Congratulations to the John McCain campaign, which has now officially been told off on all three big cable news networks! Attached is a video of MSNBC's Norah O'Donnell taking some hard swings at McCain's sacrificial spokesman, Tucker Bounds, about campaign lying Monday. Also attached: Video of Fox News's Megyn Kelly doing the same thing on right-leaning Fox News Channel. Wow. Remember when CNN did this to Bounds, so McCain cancelled a Larry King interview in a snit? Guess that won't work anymore. Bounds has become a human piƱata like Ari Fleischer and Scott McClellan before him, as the media hold him responsible for the crimes of his boss, who they can't get at. It's awesome to see, but still all too rare — on all the networks. Watch all the fun video after the jump.
Take it from One Who Knows: When Turdblossom calls bullshit on ya, ya mighta gone too far. Worse, ya got caught at it.
Update:
Richard Cohen, of all people!
The precise moment of McCain's abasement came, would you believe, not at some news conference or on one of the Sunday shows but on "The View," the daytime TV show created by Barbara Walters. Last week, one of the co-hosts, Joy Behar, took McCain to task for some of the ads his campaign has been running. One deliberately mischaracterized what Barack Obama had said about putting lipstick on a pig -- an Americanism that McCain himself has used. The other asserted that Obama supported teaching sex education to kindergarteners.
"We know that those two ads are untrue," Behar said. "They are lies."
Freeze. Close in on McCain. This was the moment. He has largely been avoiding the press. The Straight Talk Express is now just a brand, an ad slogan like "Home Cooking" or "We Will Not Be Undersold." Until then, it was possible for McCain to say that he had not really known about the ads, that the formulation "I approve this message" was just boilerplate. But he didn't.
"Actually, they are not lies," he said.
Actually, they are.
I am one of the journalists accused over the years of being in the tank for McCain. Guilty. Those doing the accusing usually attributed my feelings to McCain being accessible. This is the journalist-as-puppy school of thought: Give us a treat, and we will leap into a politician's lap.
Not so. What impressed me most about McCain was the effect he had on his audiences, particularly young people. When he talked about service to a cause greater than oneself, he struck a chord. He expressed his message in words, but he packaged it in the McCain story -- that man, beaten to a pulp, who chose honor over freedom. This had nothing to do with access. It had to do with integrity.

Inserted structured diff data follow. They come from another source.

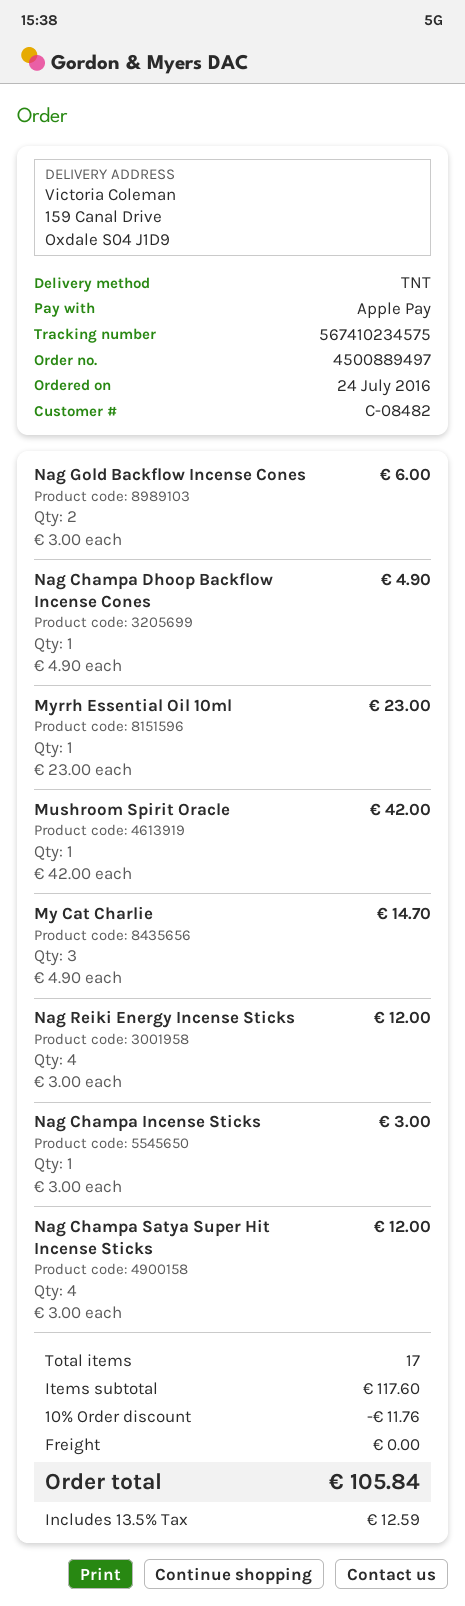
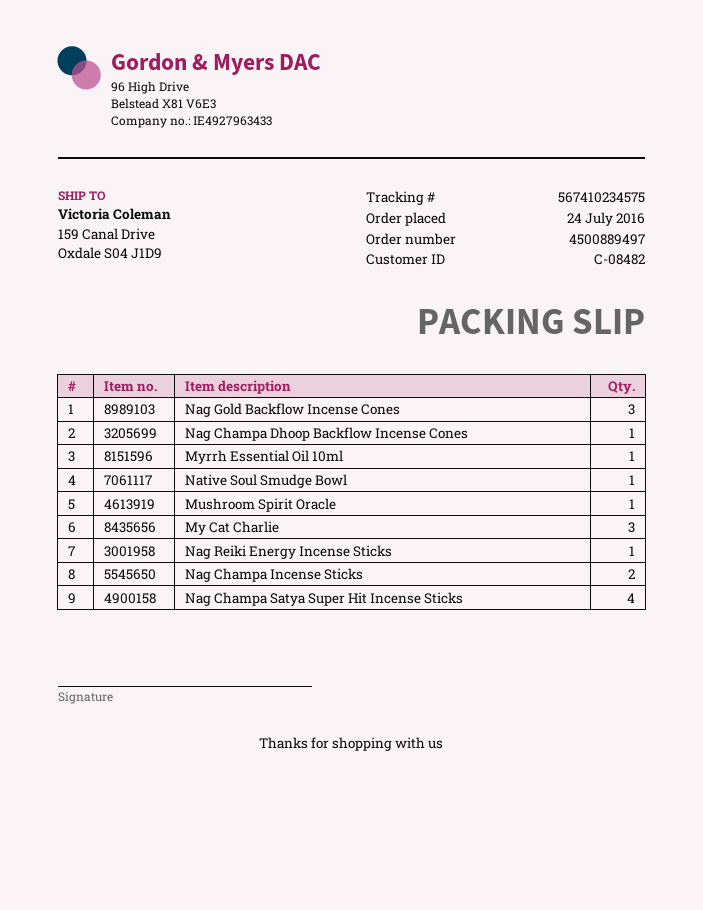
Nag Gold Backflow Incense Cones: 2 -> 3
Nag Reiki Energy Incense Sticks: 4 -> 1
Nag Champa Incense Sticks: 1 -> 2
Native Soul Smudge Bowl: none -> 1

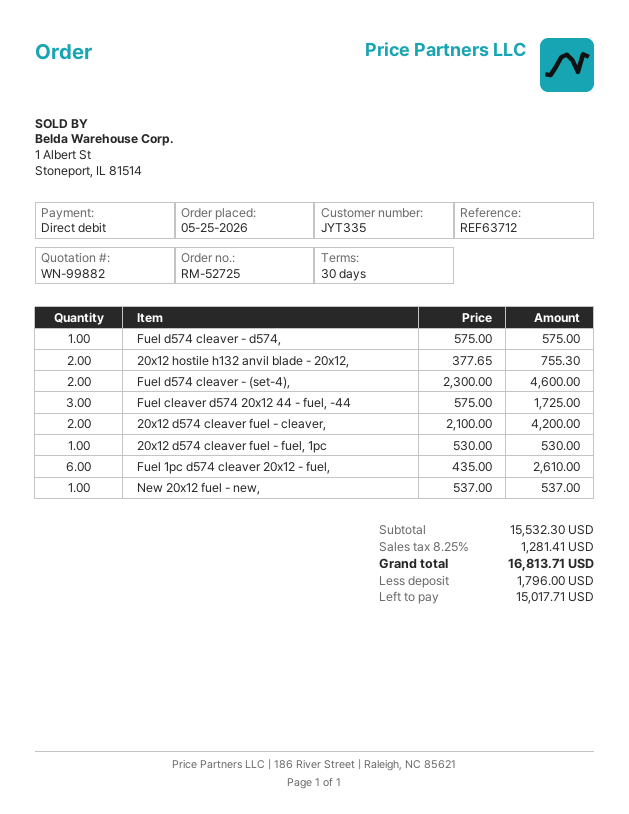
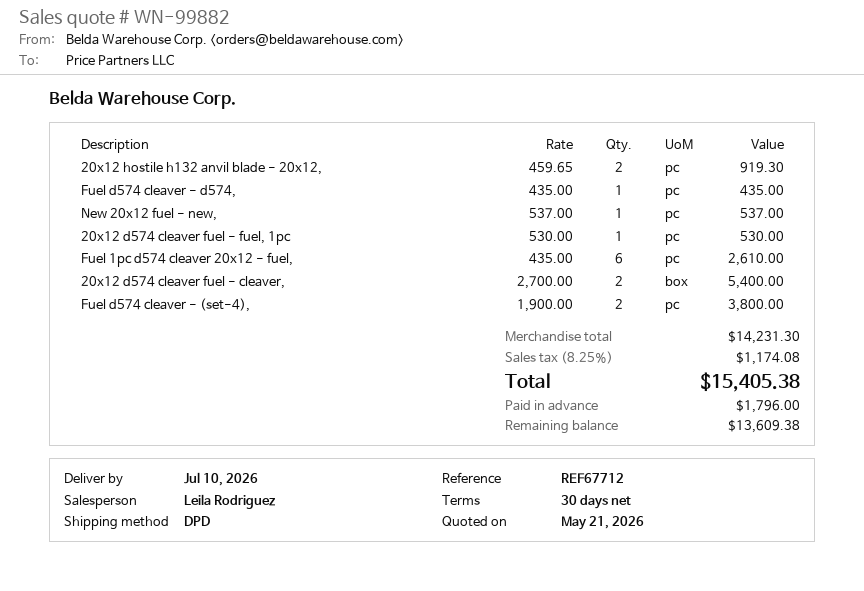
reference: REF63712 -> REF67712
Fuel d574 cleaver - d574,: 1 x 575.00 = 575.00 -> 1 x 435.00 = 435.00
20x12 hostile h132 anvil blade - 20x12,: 2 x 377.65 = 755.30 -> 2 x 459.65 = 919.30
Fuel d574 cleaver - (set-4),: 2 x 2300.00 = 4600.00 -> 2 x 1900.00 = 3800.00
Fuel cleaver d574 20x12 44 - fuel, -44: 3 x 575.00 = 1725.00 -> none
20x12 d574 cleaver fuel - cleaver,: 2 x 2100.00 = 4200.00 -> 2 x 2700.00 = 5400.00
subtotal: 15532.30 -> 14231.30
tax: 8.25% = 1281.41 -> 8.25% = 1174.08
total: 16813.71 -> 15405.38
balance: 15017.71 -> 13609.38

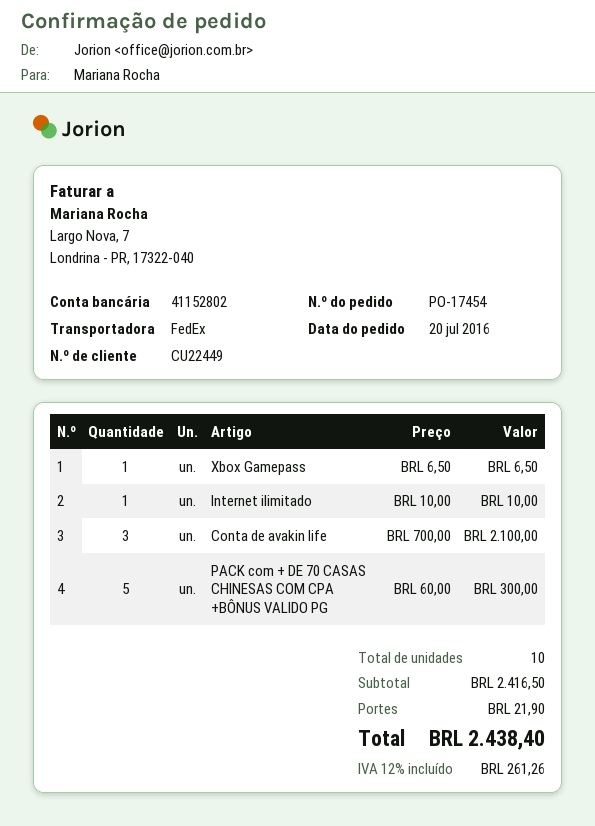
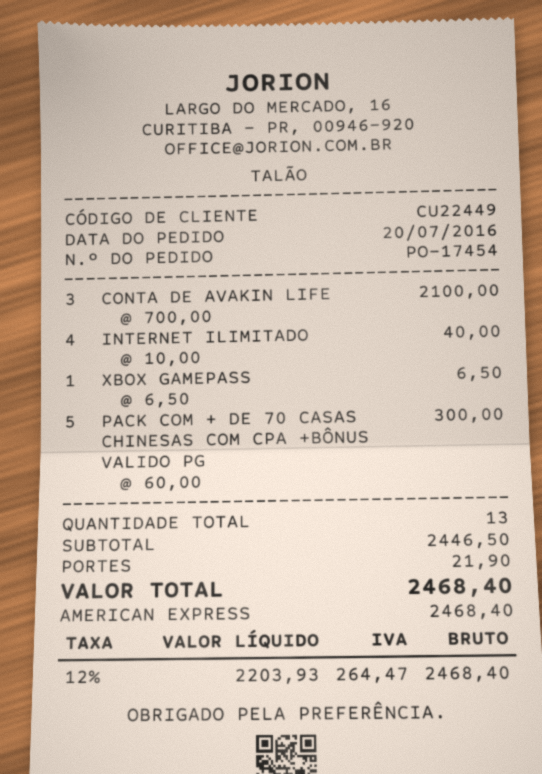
Internet ilimitado: 1 x 10.00 = 10.00 -> 4 x 10.00 = 40.00
total quantity: 10 -> 13
subtotal: 2416.50 -> 2446.50
tax: 12% = 261.26 -> 12% = 264.47
total: 2438.40 -> 2468.40

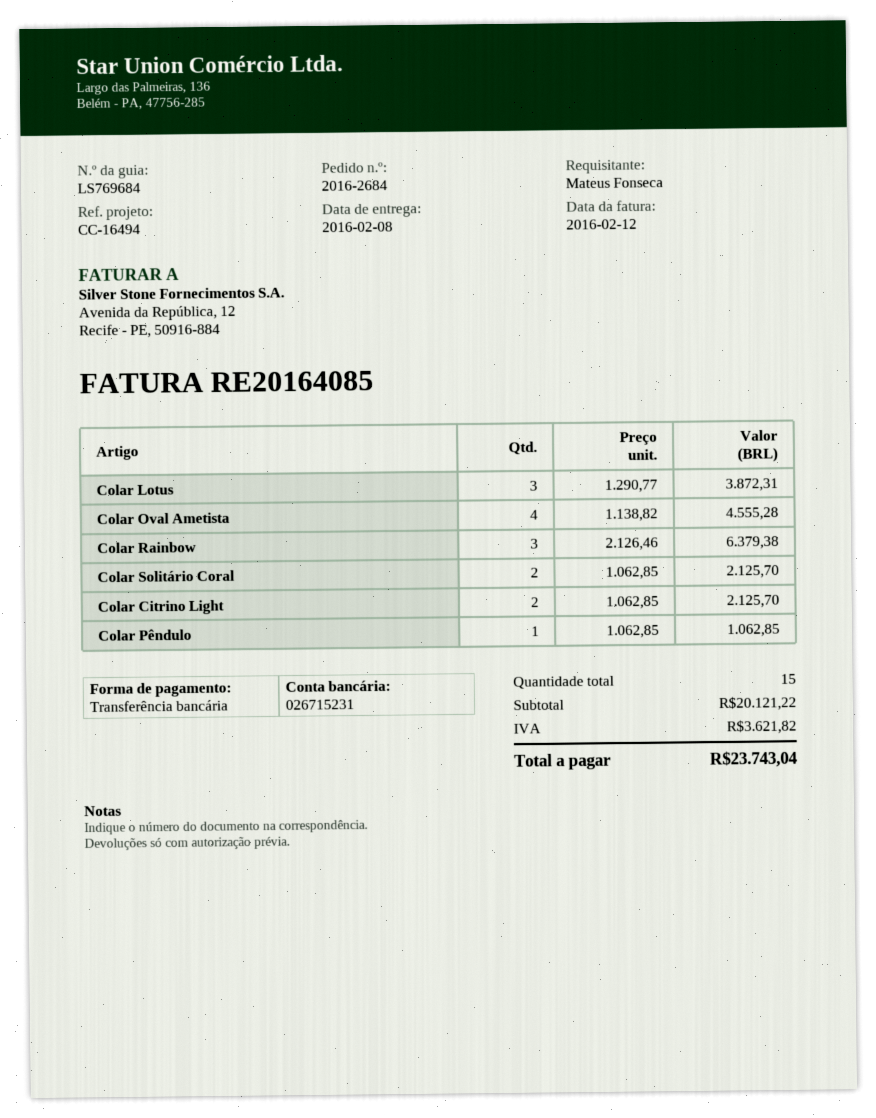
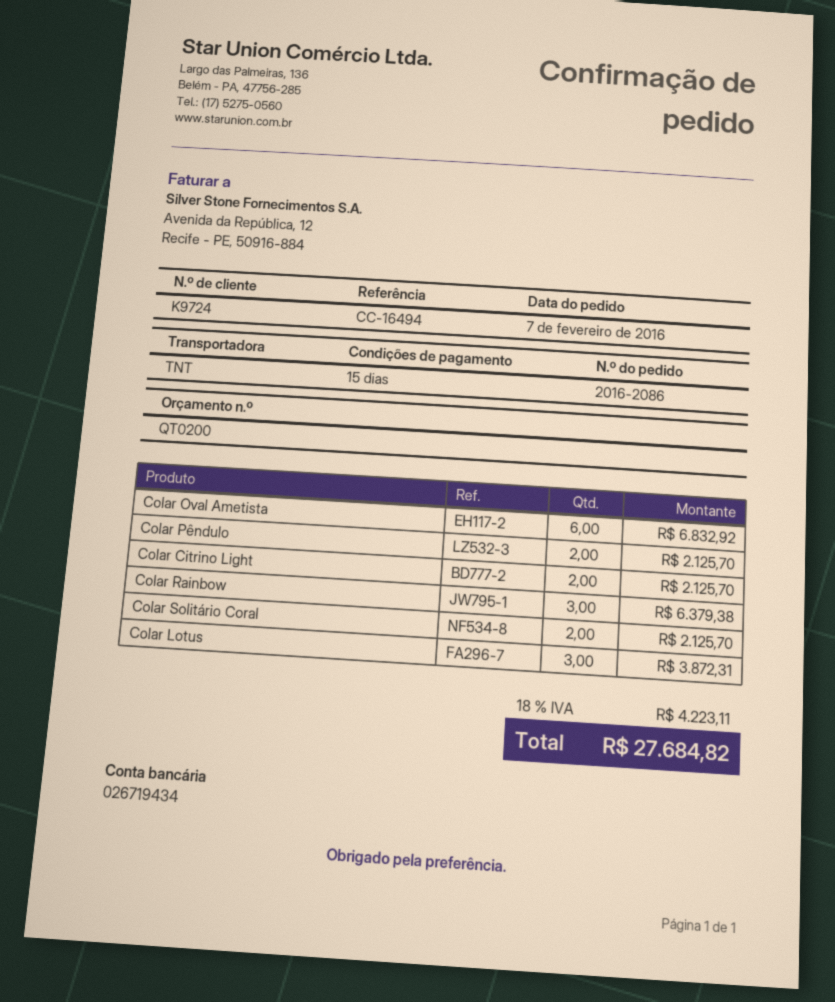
order number: 2016-2684 -> 2016-2086
bank account: 026715231 -> 026719434
Colar Oval Ametista: 4 for 4555.28 -> 6 for 6832.92
Colar Pêndulo: 1 for 1062.85 -> 2 for 2125.70
tax: 3621.82 -> 4223.11
total: 23743.04 -> 27684.82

McCain has soiled all that. His opportunistic and irresponsible choice of Sarah Palin as his political heir -- the person in whose hands he would leave the country -- is a form of personal treason, a betrayal of all he once stood for. Palin, no matter what her other attributes, is shockingly unprepared to become president. McCain knows that. He means to win, which is all right; he means to win at all costs, which is not.
McCain was going to fix all that. He was going to look the American people in the eyes and say, not me. I will not lie to you. I am John McCain, son and grandson of admirals. I tell the truth.
But Joy Behar knew better. And so McCain lied about his lying and maybe thinks that if he wins the election, he can -- as he did in South Carolina -- renounce who he was and what he did and resume his old persona. It won't work. Karl Marx got one thing right -- what he said about history repeating itself. Once is tragedy, a second time is farce. John McCain is both.
Thank you, Joy. The lies he 'approves' are so obvious as to be beyond belief. Despicable excuses for human beings and Americans as they are, at least Bush, Cheney, and Rove were good at it. No way, no how, no McCain.